### ABOUT THIS EXERCISE
Begin at the line with "- Interestingly, we" and write out every line after it, exactly, through the last line below, adding nothing.

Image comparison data
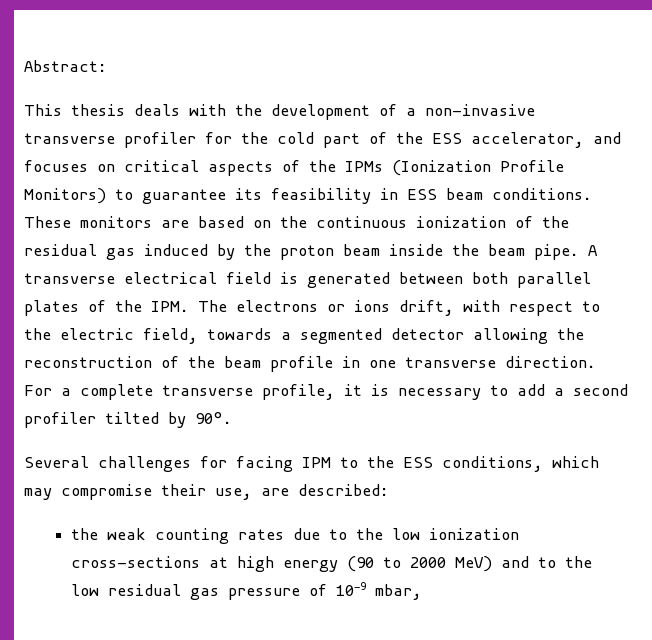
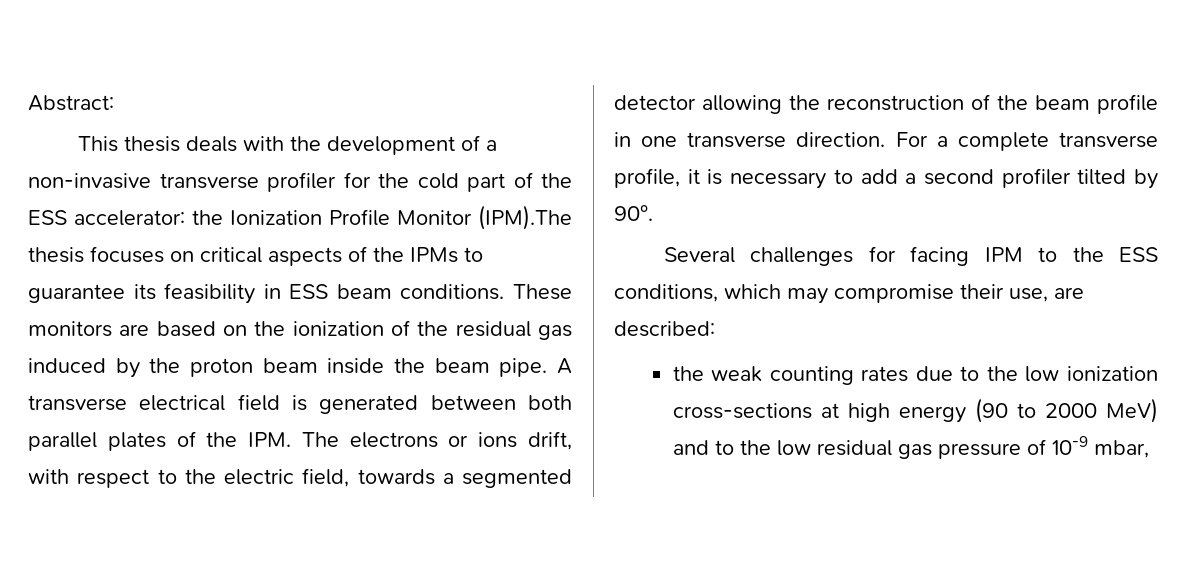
- This thesis deals with the development of a non-invasive transverse profiler for the cold part of the ESS accelerator, and focuses on critical aspects of the IPMs (Ionization Profile Monitors) to guarantee its feasibility in ESS beam conditions.
+ This thesis deals with the development of a non-invasive transverse profiler for the cold part of the ESS accelerator: the Ionization Profile Monitor (IPM).The thesis focuses on critical aspects of the IPMs to guarantee its feasibility in ESS beam conditions.
- These monitors are based on the continuous ionization of the residual gas induced by the proton beam inside the beam pipe.
+ These monitors are based on the ionization of the residual gas induced by the proton beam inside the beam pipe.

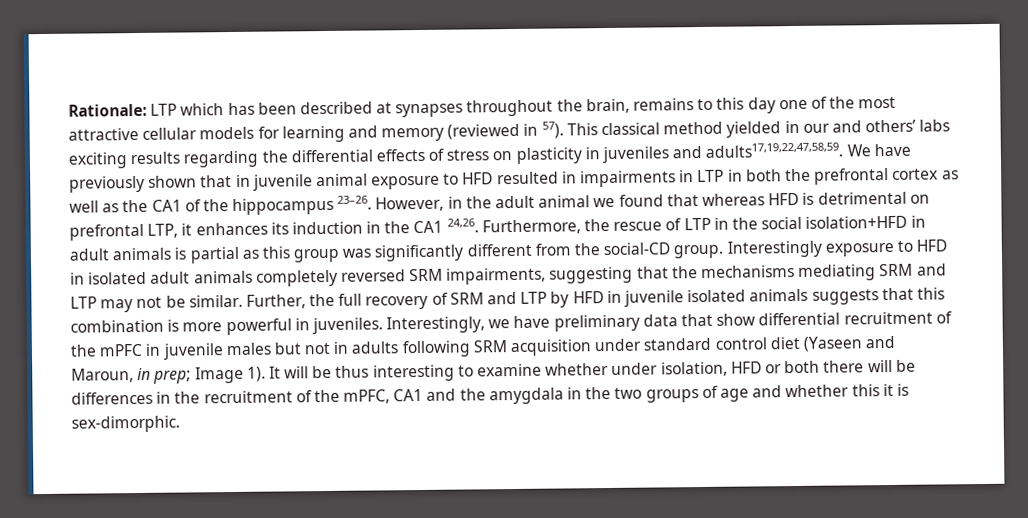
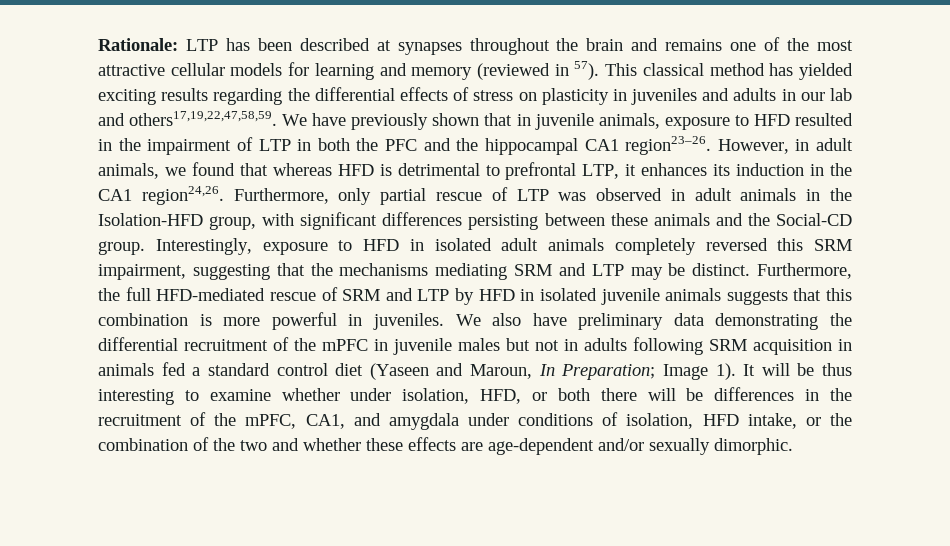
- Rationale: LTP which has been described at synapses throughout the brain, remains to this day one of the most attractive cellular models for learning and memory (reviewed in 57).
+ Rationale: LTP has been described at synapses throughout the brain and remains one of the most attractive cellular models for learning and memory (reviewed in 57).
- This classical method yielded in our and others’ labs exciting results regarding the differential effects of stress on plasticity in juveniles and adults17,19,22,47,58,59.
+ This classical method has yielded exciting results regarding the differential effects of stress on plasticity in juveniles and adults in our lab and others17,19,22,47,58,59.
- We have previously shown that in juvenile animal exposure to HFD resulted in impairments in LTP in both the prefrontal cortex as well as the CA1 of the hippocampus 23–26. However, in the adult animal we found that whereas HFD is detrimental on prefrontal LTP, it enhances its induction in the CA1 24,26. Furthermore, the rescue of LTP in the social isolation+HFD in adult animals is partial as this group was significantly different from the social-CD group. Interestingly exposure to HFD in isolated adult animals completely reversed SRM impairments, suggesting that the mechanisms mediating SRM and LTP may not be similar. Further, the full recovery of SRM and LTP by HFD in juvenile isolated animals suggests that this combination is more powerful in juveniles.
+ We have previously shown that in juvenile animals, exposure to HFD resulted in the impairment of LTP in both the PFC and the hippocampal CA1 region23–26. However, in adult animals, we found that whereas HFD is detrimental to prefrontal LTP, it enhances its induction in the CA1 region24,26. Furthermore, only partial rescue of LTP was observed in adult animals in the Isolation-HFD group, with significant differences persisting between these animals and the Social-CD group. Interestingly, exposure to HFD in isolated adult animals completely reversed this SRM impairment, suggesting that the mechanisms mediating SRM and LTP may be distinct. Furthermore, the full HFD-mediated rescue of SRM and LTP by HFD in isolated juvenile animals suggests that this combination is more powerful in juveniles.
- Interestingly, we have preliminary data that show differential recruitment of the mPFC in juvenile males but not in adults following SRM acquisition under standard control diet (Yaseen and Maroun, in prep; Image 1).
+ We also have preliminary data demonstrating the differential recruitment of the mPFC in juvenile males but not in adults following SRM acquisition in animals fed a standard control diet (Yaseen and Maroun, In Preparation; Image 1).
- It will be thus interesting to examine whether under isolation, HFD or both there will be differences in the recruitment of the mPFC, CA1 and the amygdala in the two groups of age and whether this it is sex-dimorphic.
+ It will be thus interesting to examine whether under isolation, HFD, or both there will be differences in the recruitment of the mPFC, CA1, and amygdala under conditions of isolation, HFD intake, or the combination of the two and whether these effects are age-dependent and/or sexually dimorphic.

### OUTPUT
- Interestingly, we have preliminary data that show differential recruitment of the mPFC in juvenile males but not in adults following SRM acquisition under standard control diet (Yaseen and Maroun, in prep; Image 1).
+ We also have preliminary data demonstrating the differential recruitment of the mPFC in juvenile males but not in adults following SRM acquisition in animals fed a standard control diet (Yaseen and Maroun, In Preparation; Image 1).
- It will be thus interesting to examine whether under isolation, HFD or both there will be differences in the recruitment of the mPFC, CA1 and the amygdala in the two groups of age and whether this it is sex-dimorphic.
+ It will be thus interesting to examine whether under isolation, HFD, or both there will be differences in the recruitment of the mPFC, CA1, and amygdala under conditions of isolation, HFD intake, or the combination of the two and whether these effects are age-dependent and/or sexually dimorphic.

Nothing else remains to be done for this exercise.